Warwick MayFest Celebrations successfully launched the big year and the Leamington Jazz
Weekend is a special celebratory extra, which will also mark the long awaited re- opening
of the Royal Pump Rooms in Leamington, the principal venue that has been shut for a twenty
month, major refurbishment.
The Leamington Jazz Weekend on 26 and 27 June has non stop jazz of all sorts from
midday to 6pm on four sites and two evening concerts featuring the Andy Sheppard Band and
American stars Stacey Kent and Warren Vaché.
The principal venue for the Warwick & Leamington Festival is St Mary's Church
Warwick where evening concerts feature the return of The King's Consort and The Hanover
Band, plus a Schools Prom, a daily lunchtime concert series and four late night candle-lit
concerts of medieval and baroque music.
Warwick Castle has the annual Fireworks Concerts with Sakari Oramo conducting the City
of Birmingham Symphony Orchestra on 3 and 4 July and then Heartbreak and Oddsocks
Productions perform Shakespeare in the open air-Twelfth Night and Henry V.
The medieval great hall of the Lord Leycester Hospital hosts an eclectic and highly
entertaining array of artists - Adelaide Baroque, the Prague Guitar Quartet, poet Brian
Patten, The Mellstock Band, Kermesse and the Classic Buskers.
The strong chamber music element in the Festival is mostly centred in Leamington, with
the Royal Pump Room hosting the Martinu, Vanbrugh and Yggdrasil String Quartets, The
Schubert Ensemble of London and David Campbell's recently formed Wind Ensemble.

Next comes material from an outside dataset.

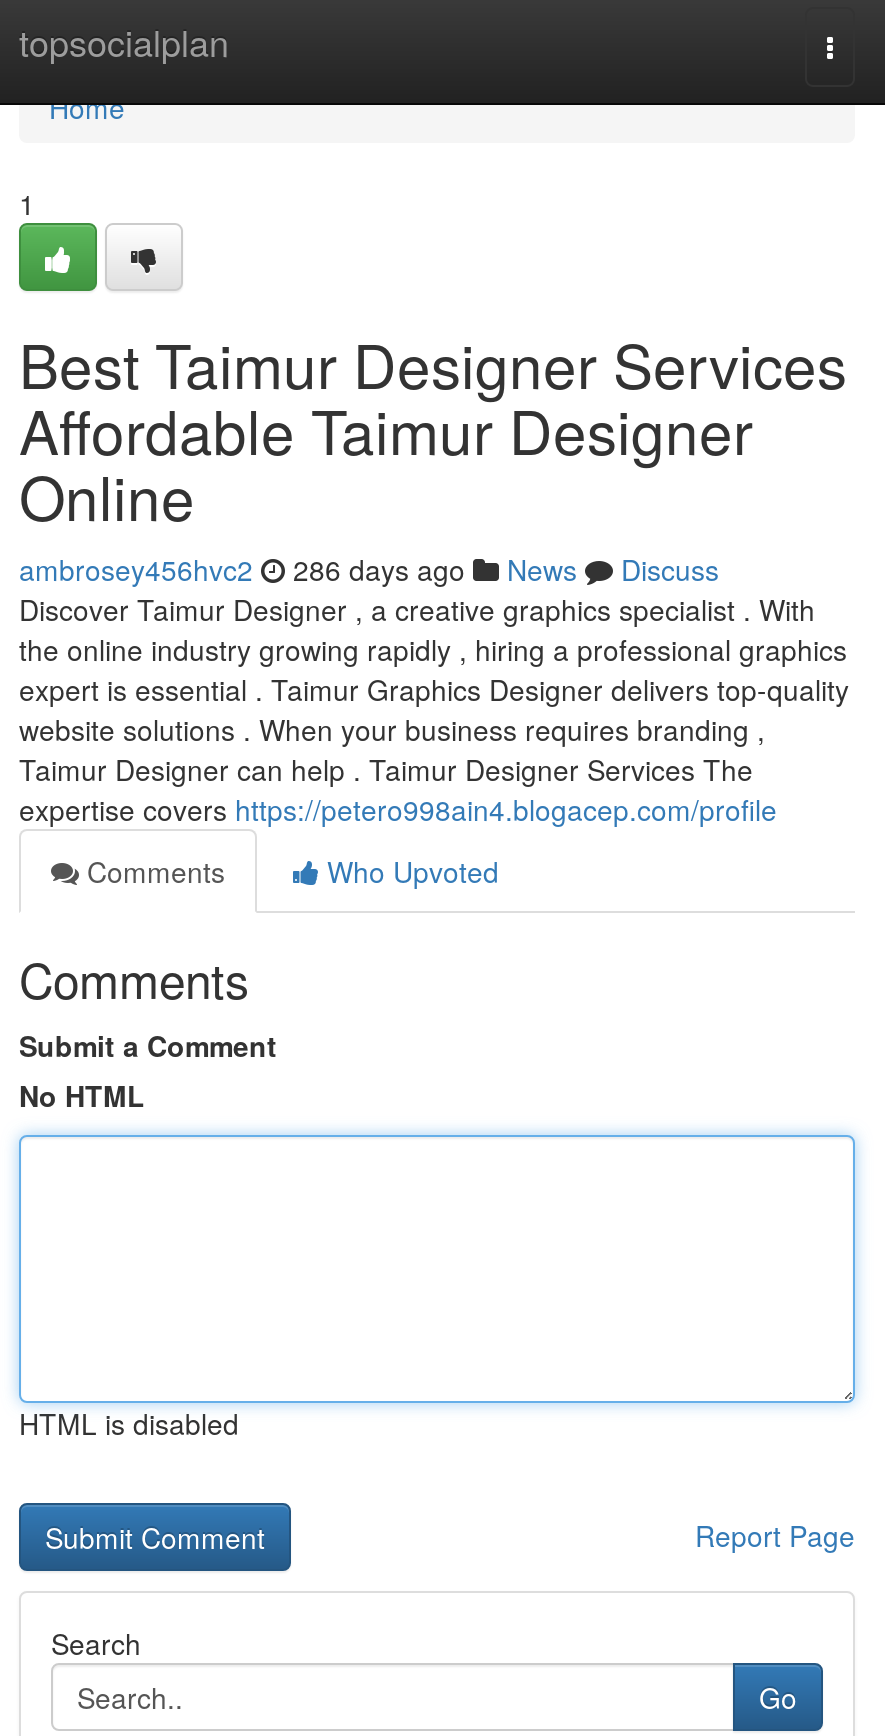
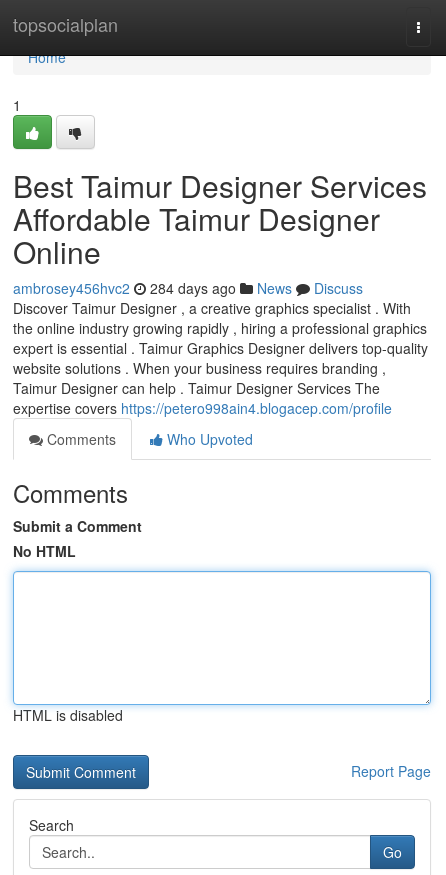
- ambrosey456hvc2 286 days ago News Discuss
+ ambrosey456hvc2 284 days ago News Discuss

These are
joined by pianists Andrew Ball, John McCabe - his sixtieth birthday celebrates him as
composer as well - and Sandro Ivo Bartoli, violinist Lucy Gould and baritone Nigel Cliffe.
Commissioned works in the Festival come from Julian Philips, a sextet for piano and
winds, Andy Jackson, a Festival Anthem for the Schools Prom, Fanfare for Warwick from
Richard Steggall of Karelia Brass which launches the lunchtime series and Sylvie Bodorova,
who has written Ama me, four songs for Nigel Cliffe.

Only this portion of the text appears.